■ **Task instructions**:
All records below should be repeated exactly, with the pictures left out.

(Code change snippets)

● ● ●

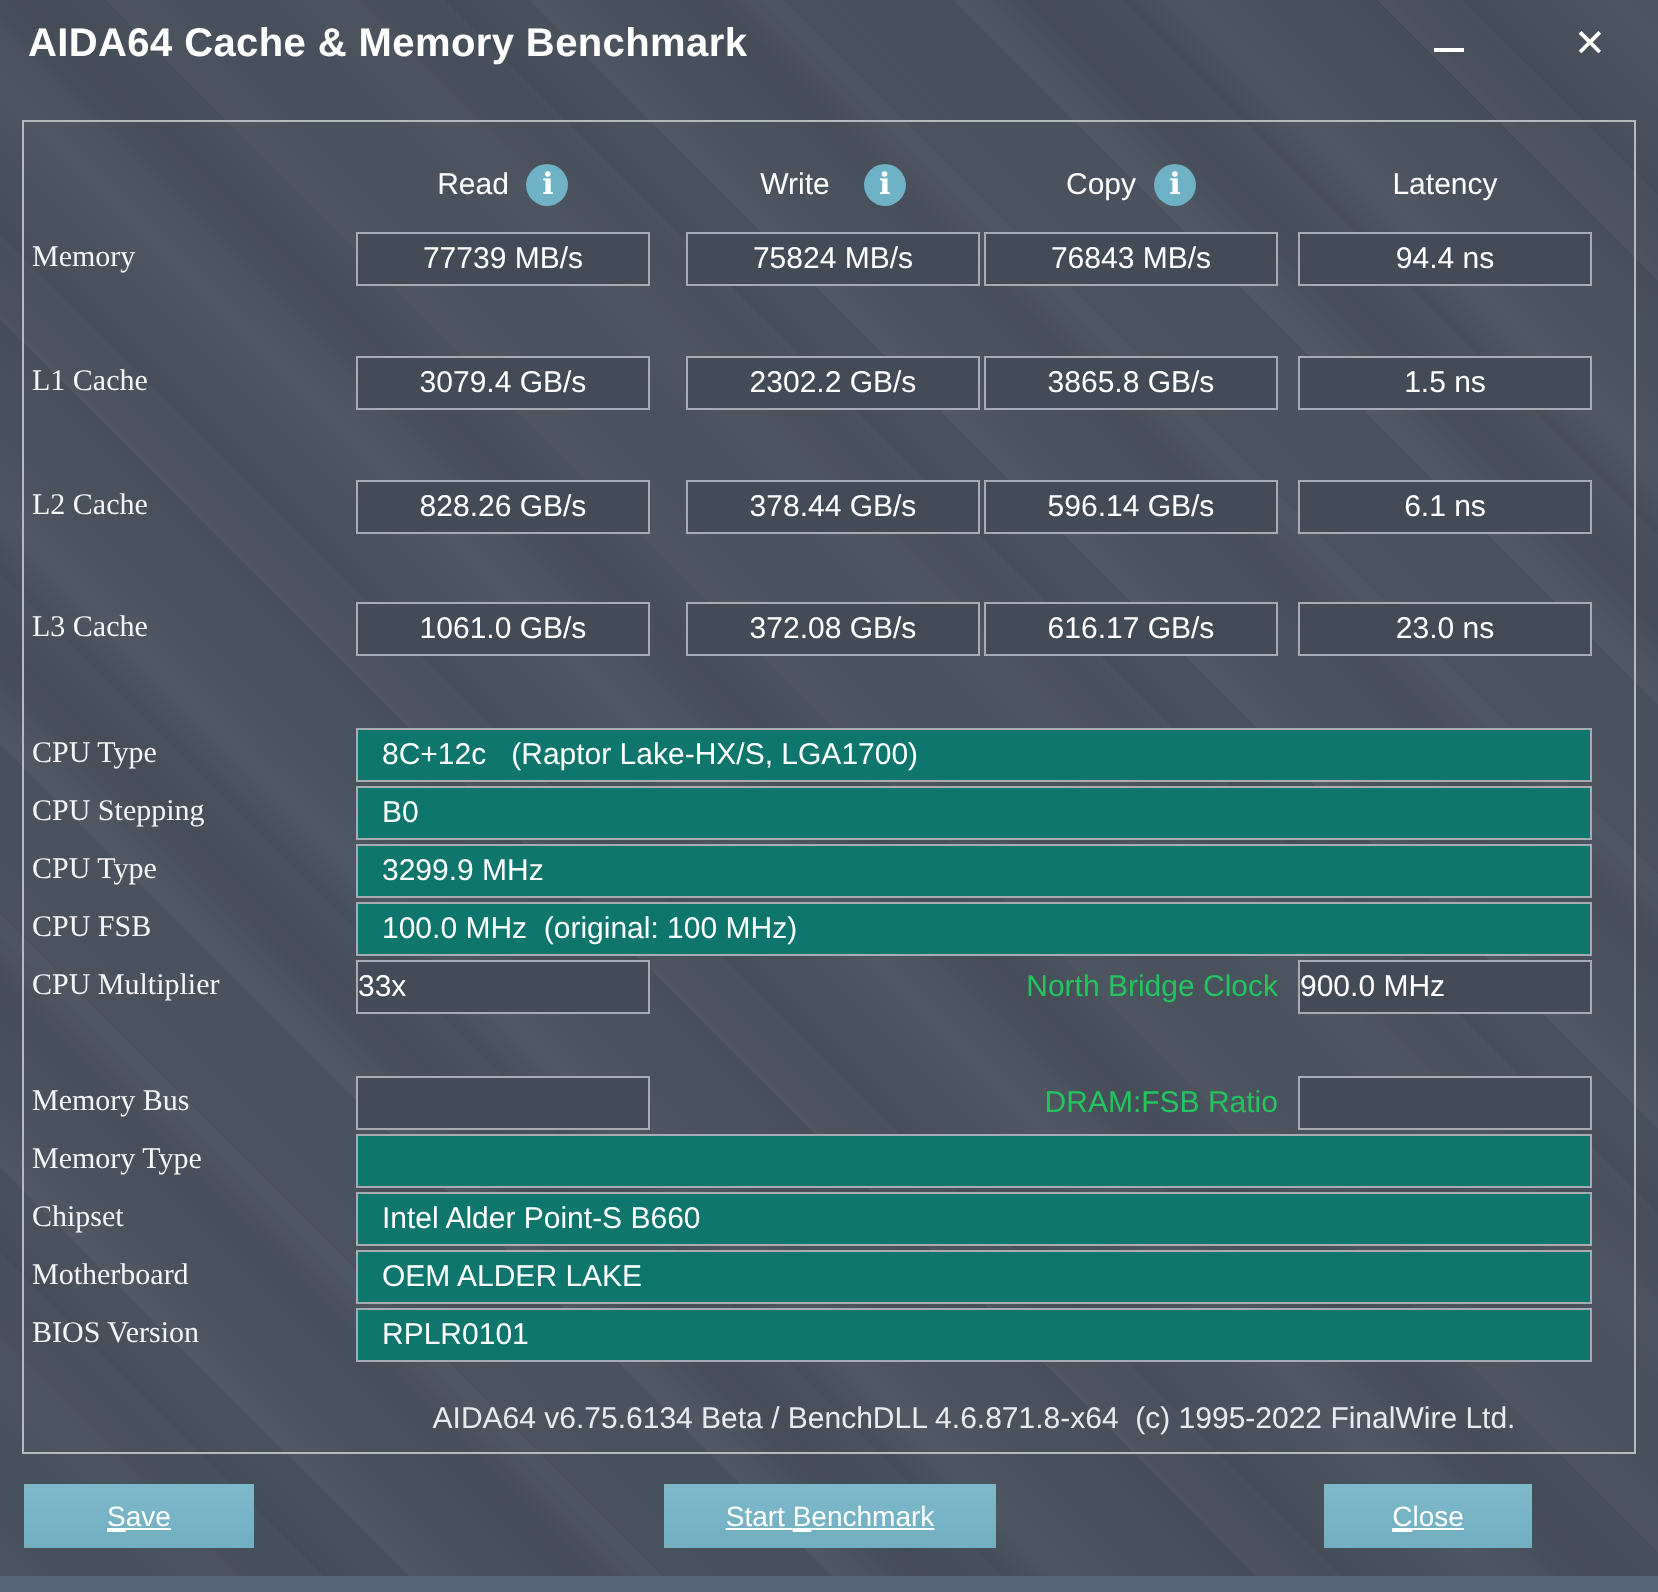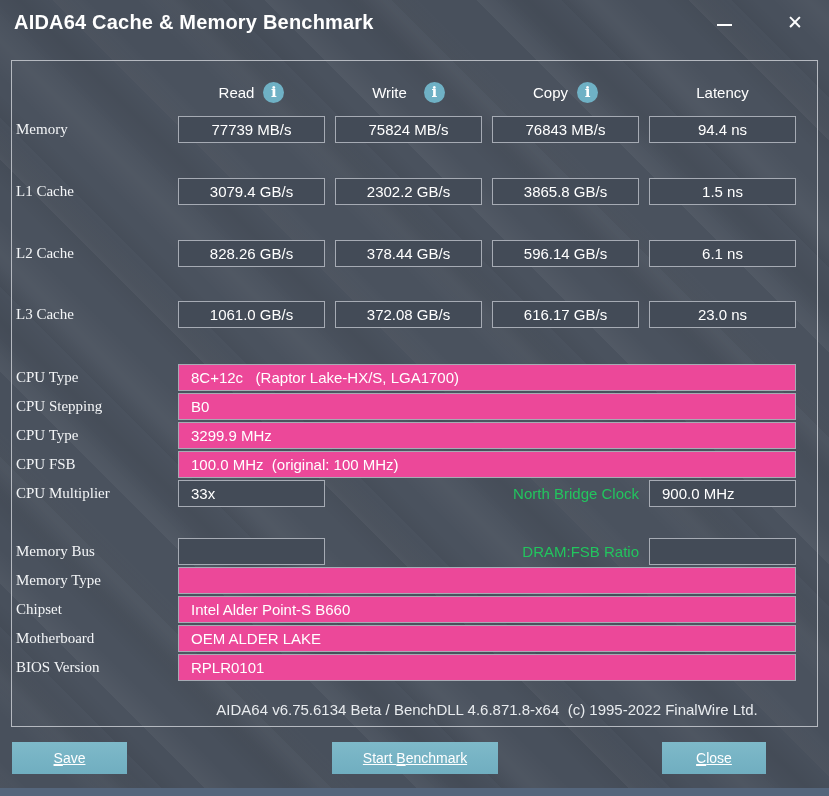--- a/index.html
+++ b/index.html
@@ -52,32 +52,32 @@
   .rowlabel {
     position:absolute; left:16px; height:27px; line-height:27px;
     font-size:15px; color:#f3f5f7; white-space:pre;font-family:Liberation Serif, serif;
   }
   .vbox {
     position:absolute; width:147px; height:27px;
     background:#434b57; border:1px solid #a6abb4;
     font-size:15px; line-height:25px; text-align:center; color:#ffffff;
     white-space:pre;
   }
-  .vbox.tl { text-align:left; padding-left:12px; }
+  .vbox.tl { text-align:left; padding-left:0; }
   .wbox {
     position:absolute; left:178px; width:618px; height:27px;
-    background:#ec4899; border:1px solid #a6abb4;
+    background:#0f766e; border:1px solid #a6abb4;
     font-size:15px; line-height:25px; text-align:left; padding-left:12px;
     color:#ffffff; white-space:pre;
   }
   .right-label {
     position:absolute; left:400px; width:239px; height:27px; line-height:27px;
     text-align:right; font-size:15px; color:#22c55e;
   }
-  .c0 { left:178px;justify-content:center; } .c1 { left:335px;gap:17px; } .c2 { left:492px; } .c3 { left:649px; }
+  .c0 { left:178px;justify-content:center; } .c1 { left:343px;gap:17px; } .c2 { left:492px; } .c3 { left:649px; }
 
   .footer {
     position:absolute; left:178px; top:701px; width:618px;
     text-align:center; font-size:15px; color:#e8ebee; white-space:pre;
   }
   .btn {
     position:absolute; top:742px; height:32px; border:none;
     background:linear-gradient(180deg,#7eb9c9 0%,#70aec0 100%);
     color:#fff; font-size:14px; font-family:inherit; cursor:pointer;
     text-align:center; line-height:32px; white-space:pre;text-decoration:underline;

● ● ●

■ **Solved problem**:
--- a/index.html
+++ b/index.html
@@ -52,32 +52,32 @@
   .rowlabel {
     position:absolute; left:16px; height:27px; line-height:27px;
     font-size:15px; color:#f3f5f7; white-space:pre;font-family:Liberation Serif, serif;
   }
   .vbox {
     position:absolute; width:147px; height:27px;
     background:#434b57; border:1px solid #a6abb4;
     font-size:15px; line-height:25px; text-align:center; color:#ffffff;
     white-space:pre;
   }
-  .vbox.tl { text-align:left; padding-left:12px; }
+  .vbox.tl { text-align:left; padding-left:0; }
   .wbox {
     position:absolute; left:178px; width:618px; height:27px;
-    background:#ec4899; border:1px solid #a6abb4;
+    background:#0f766e; border:1px solid #a6abb4;
     font-size:15px; line-height:25px; text-align:left; padding-left:12px;
     color:#ffffff; white-space:pre;
   }
   .right-label {
     position:absolute; left:400px; width:239px; height:27px; line-height:27px;
     text-align:right; font-size:15px; color:#22c55e;
   }
-  .c0 { left:178px;justify-content:center; } .c1 { left:335px;gap:17px; } .c2 { left:492px; } .c3 { left:649px; }
+  .c0 { left:178px;justify-content:center; } .c1 { left:343px;gap:17px; } .c2 { left:492px; } .c3 { left:649px; }
 
   .footer {
     position:absolute; left:178px; top:701px; width:618px;
     text-align:center; font-size:15px; color:#e8ebee; white-space:pre;
   }
   .btn {
     position:absolute; top:742px; height:32px; border:none;
     background:linear-gradient(180deg,#7eb9c9 0%,#70aec0 100%);
     color:#fff; font-size:14px; font-family:inherit; cursor:pointer;
     text-align:center; line-height:32px; white-space:pre;text-decoration:underline;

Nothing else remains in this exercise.